Он оставил томат на кусте и пошёл вниз, к людям. Пусть томат останется — как обещание, что чудеса не заканчиваются, они просто принимают другую форму. Может быть, на следующий год вырастут обычные помидоры. Но память о этом лете, о волшебстве простых человеческих воспоминаний и связях между людьми — эта память останется.
Когда Семён Григорьевич вышел во двор, Лиза побежала к нему и взяла за руку.
— Дедушка Сеня, а вы на следующий год тоже посадите помидоры?
— Обязательно, Лизонька. Обязательно.
— А они снова будут волшебными?
Старик посмотрел на собравшихся соседей, на их улыбающиеся лица, на накрытый стол, на солнце, пробивающееся сквозь листву старых лип.
— Знаешь, — сказал он, — я думаю, волшебство не в помидорах. Оно в нас. Помидоры просто помогли нам это вспомнить.

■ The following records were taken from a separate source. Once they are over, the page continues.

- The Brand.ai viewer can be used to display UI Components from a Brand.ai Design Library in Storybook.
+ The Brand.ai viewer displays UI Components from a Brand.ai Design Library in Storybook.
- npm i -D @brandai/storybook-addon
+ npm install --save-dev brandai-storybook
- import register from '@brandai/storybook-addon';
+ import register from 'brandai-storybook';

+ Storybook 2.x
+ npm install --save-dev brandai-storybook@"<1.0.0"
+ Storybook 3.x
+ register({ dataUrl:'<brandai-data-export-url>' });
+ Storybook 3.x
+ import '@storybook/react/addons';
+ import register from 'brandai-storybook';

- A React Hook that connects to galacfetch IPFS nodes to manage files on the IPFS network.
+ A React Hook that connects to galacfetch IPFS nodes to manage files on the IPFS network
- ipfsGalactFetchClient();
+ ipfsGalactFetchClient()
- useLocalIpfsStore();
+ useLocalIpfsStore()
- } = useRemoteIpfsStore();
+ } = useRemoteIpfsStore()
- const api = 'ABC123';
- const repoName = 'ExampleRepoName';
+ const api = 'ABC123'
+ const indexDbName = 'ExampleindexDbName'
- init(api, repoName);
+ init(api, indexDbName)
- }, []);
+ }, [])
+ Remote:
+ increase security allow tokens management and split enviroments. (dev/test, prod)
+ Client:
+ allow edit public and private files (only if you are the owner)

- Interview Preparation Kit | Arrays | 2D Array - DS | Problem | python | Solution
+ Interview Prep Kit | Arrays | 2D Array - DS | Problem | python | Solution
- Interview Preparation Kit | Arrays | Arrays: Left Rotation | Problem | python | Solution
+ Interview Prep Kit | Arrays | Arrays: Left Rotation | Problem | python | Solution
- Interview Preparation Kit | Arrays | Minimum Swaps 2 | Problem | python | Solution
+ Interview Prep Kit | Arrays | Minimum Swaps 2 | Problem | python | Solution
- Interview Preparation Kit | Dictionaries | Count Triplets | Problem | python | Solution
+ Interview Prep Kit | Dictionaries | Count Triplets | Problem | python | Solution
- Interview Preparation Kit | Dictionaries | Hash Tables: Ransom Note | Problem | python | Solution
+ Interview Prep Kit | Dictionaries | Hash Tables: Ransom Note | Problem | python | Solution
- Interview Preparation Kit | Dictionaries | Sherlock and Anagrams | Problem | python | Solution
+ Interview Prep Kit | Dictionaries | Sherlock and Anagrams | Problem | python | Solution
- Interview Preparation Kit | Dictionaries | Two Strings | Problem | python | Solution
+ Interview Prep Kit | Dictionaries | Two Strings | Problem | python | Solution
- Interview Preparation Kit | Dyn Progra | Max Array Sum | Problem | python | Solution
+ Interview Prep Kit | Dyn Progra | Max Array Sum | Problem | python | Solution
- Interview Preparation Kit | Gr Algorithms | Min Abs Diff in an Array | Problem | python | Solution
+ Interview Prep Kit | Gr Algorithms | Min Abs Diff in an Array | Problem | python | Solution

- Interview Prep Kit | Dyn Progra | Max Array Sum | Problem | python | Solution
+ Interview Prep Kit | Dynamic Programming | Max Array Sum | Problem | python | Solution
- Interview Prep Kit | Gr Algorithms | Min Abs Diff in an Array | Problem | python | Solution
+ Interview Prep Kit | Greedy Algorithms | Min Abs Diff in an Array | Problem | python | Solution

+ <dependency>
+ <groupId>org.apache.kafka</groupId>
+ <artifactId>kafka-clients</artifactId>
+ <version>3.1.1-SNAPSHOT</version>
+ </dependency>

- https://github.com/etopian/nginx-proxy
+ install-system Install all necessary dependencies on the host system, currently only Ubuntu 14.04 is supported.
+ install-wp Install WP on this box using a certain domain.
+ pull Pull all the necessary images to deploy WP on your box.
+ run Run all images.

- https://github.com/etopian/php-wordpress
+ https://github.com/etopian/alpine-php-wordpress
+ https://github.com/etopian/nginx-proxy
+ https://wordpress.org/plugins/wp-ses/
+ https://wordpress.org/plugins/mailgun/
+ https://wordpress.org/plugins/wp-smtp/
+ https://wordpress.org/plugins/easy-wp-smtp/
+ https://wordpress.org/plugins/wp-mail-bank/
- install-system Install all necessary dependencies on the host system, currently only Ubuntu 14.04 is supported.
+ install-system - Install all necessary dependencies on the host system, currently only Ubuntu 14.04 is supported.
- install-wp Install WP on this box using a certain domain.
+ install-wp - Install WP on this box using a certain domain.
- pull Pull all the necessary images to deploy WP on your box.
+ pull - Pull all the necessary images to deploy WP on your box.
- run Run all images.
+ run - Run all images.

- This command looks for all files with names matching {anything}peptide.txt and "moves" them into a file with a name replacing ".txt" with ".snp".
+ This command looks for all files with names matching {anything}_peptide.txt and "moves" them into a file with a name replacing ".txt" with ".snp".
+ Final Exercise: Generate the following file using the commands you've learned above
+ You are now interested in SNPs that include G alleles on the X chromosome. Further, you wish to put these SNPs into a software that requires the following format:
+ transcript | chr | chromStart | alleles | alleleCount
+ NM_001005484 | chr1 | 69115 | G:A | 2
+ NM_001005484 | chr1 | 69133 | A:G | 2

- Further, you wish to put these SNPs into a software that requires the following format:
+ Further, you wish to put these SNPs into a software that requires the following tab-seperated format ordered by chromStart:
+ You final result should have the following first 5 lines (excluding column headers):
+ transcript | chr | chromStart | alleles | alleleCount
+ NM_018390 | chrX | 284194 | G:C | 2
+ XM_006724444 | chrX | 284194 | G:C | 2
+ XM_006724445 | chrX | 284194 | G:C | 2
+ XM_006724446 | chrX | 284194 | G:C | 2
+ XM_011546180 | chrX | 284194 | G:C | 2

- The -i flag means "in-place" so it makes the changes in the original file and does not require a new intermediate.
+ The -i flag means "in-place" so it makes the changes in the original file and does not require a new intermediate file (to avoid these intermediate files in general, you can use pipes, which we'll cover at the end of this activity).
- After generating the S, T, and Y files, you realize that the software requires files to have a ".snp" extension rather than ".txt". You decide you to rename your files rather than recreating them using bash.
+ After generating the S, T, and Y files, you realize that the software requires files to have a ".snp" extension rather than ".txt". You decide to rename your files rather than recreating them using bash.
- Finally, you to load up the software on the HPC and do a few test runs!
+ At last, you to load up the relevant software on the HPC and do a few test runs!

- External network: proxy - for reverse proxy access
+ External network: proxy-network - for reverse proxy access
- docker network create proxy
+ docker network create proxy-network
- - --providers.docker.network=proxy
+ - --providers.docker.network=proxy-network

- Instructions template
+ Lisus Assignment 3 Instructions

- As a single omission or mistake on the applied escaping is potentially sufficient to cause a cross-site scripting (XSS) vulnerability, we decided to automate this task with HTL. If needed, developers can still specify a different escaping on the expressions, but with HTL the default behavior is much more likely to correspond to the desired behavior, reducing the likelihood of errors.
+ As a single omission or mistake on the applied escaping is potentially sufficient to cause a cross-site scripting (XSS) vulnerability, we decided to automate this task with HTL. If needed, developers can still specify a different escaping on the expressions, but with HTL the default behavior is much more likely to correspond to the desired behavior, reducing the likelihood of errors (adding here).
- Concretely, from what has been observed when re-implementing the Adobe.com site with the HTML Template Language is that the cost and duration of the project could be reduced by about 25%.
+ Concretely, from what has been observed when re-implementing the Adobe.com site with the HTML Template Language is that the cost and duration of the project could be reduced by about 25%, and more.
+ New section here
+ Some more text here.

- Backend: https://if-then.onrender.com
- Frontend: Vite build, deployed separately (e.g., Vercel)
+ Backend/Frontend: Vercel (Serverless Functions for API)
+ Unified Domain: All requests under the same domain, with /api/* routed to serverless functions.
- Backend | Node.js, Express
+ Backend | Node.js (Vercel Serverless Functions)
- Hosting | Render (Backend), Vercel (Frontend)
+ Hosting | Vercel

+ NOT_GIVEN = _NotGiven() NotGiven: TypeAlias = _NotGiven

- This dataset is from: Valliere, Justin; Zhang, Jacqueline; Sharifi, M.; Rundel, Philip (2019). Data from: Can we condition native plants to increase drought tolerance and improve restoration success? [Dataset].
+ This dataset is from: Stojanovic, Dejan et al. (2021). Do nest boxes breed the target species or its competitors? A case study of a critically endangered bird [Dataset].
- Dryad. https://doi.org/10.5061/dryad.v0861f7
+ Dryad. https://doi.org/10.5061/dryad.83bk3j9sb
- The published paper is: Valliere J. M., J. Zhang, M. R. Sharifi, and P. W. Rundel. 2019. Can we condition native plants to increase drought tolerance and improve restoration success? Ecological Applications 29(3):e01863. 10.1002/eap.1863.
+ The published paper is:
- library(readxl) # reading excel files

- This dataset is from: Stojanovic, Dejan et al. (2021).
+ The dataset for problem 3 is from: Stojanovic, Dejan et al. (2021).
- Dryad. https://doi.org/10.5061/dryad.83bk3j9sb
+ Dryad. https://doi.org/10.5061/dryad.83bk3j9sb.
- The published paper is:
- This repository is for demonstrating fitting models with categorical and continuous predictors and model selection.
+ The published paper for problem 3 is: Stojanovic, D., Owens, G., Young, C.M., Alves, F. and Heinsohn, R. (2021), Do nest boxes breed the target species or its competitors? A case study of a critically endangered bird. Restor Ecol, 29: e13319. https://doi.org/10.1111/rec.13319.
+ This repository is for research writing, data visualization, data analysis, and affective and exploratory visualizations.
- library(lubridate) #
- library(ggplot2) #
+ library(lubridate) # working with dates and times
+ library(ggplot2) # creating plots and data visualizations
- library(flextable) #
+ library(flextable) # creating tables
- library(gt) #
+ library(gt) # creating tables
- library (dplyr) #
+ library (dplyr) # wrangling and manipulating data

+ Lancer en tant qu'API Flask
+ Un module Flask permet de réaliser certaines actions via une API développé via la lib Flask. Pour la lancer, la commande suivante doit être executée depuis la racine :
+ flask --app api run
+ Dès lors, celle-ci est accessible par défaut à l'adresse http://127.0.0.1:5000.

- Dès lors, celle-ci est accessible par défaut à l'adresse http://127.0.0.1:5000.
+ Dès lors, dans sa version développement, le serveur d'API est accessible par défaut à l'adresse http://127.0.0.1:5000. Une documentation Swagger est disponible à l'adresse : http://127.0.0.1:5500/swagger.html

И пока они пили чай и ели пирог с капустой, последний томат на балконе Семёна Григорьевича тихо покачивался на ветру, храня в себе все воспоминания этого удивительного августа. А может быть, и создавая новые — для тех, кто придёт после.
Осень пришла в город мягко, принеся с собой жёлтые листья и утренние туманы. Семён Григорьевич собрал семена со своих томатов, аккуратно высушил их и сложил в бумажный конверт. На конверте он написал: "Томаты памяти. Август. Год, когда мы вспомнили, как быть счастливыми."
И каждый раз, глядя на этот конверт, он улыбался, вспоминая не прошлое, а то чудесное настоящее, которое подарил ему последний август с Валентиной Петровной — пусть она и не была рядом физически, но присутствовала в каждом добром деле, в каждой улыбке соседей, в каждом воспоминании, которое сближало людей.
Ведь настоящее чудо — не в том, чтобы вернуть прошлое, а в том, чтобы наполнить смыслом настоящее. И томаты Семёна Григорьевича сделали именно это — они вернули людям не только воспоминания, но и способность помнить, что важно в жизни: доброта, соседская взаимопомощь, детский смех и общий пирог за большим столом тёплым августовским вечером.